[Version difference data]

··········

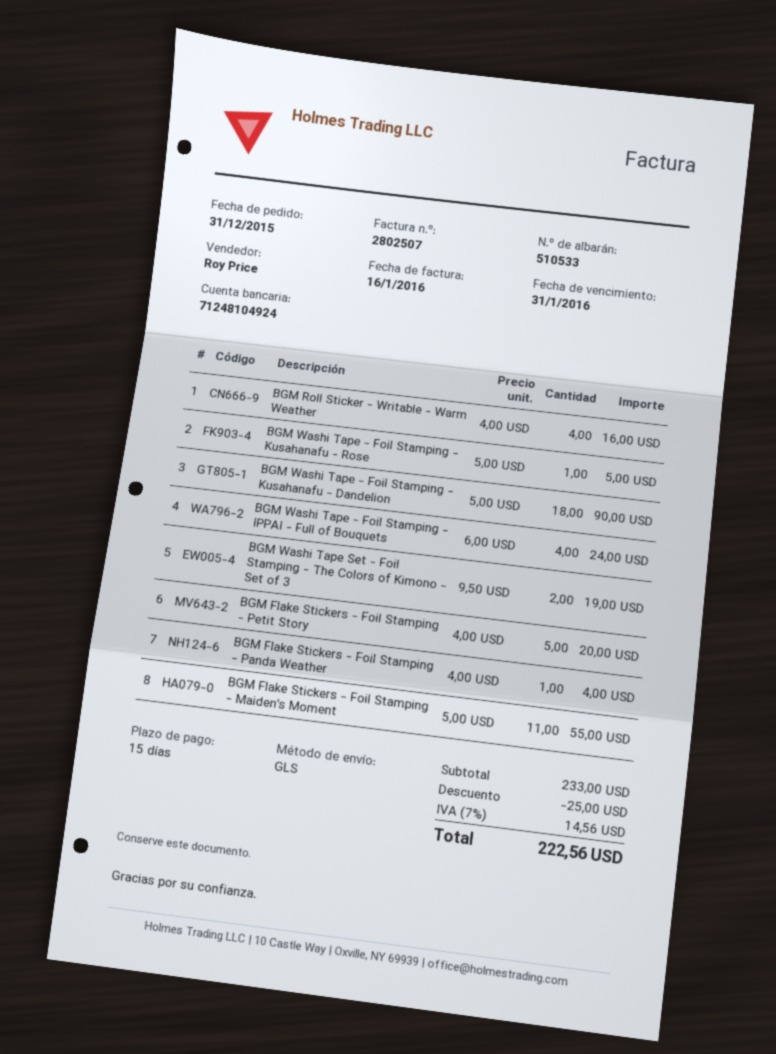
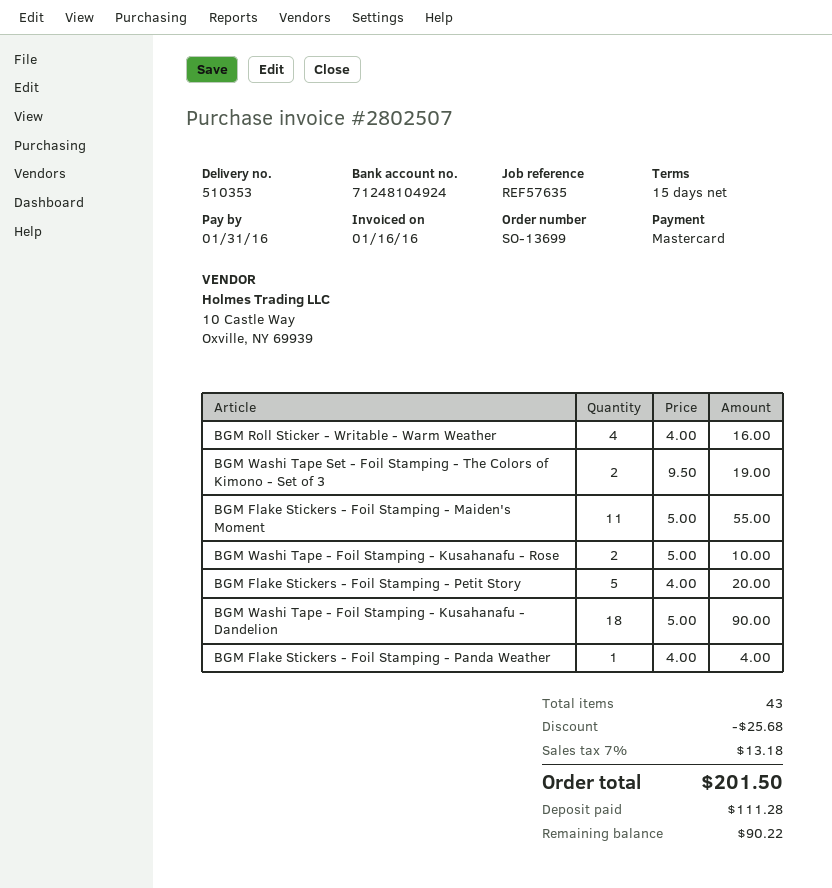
delivery note number: 510533 -> 510353
BGM Washi Tape - Foil Stamping - Kusahanafu - Rose: 1 x 5.00 = 5.00 -> 2 x 5.00 = 10.00
BGM Washi Tape - Foil Stamping - IPPAI - Full of Bouquets: 4 x 6.00 = 24.00 -> none
discount: 25.00 -> 25.68
tax: 7% = 14.56 -> 7% = 13.18
total: 222.56 -> 201.50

··········

Every line that contains the string "Foil" should be copied from the records.

BGM Washi Tape - Foil Stamping - Kusahanafu - Rose: 1 x 5.00 = 5.00 -> 2 x 5.00 = 10.00
BGM Washi Tape - Foil Stamping - IPPAI - Full of Bouquets: 4 x 6.00 = 24.00 -> none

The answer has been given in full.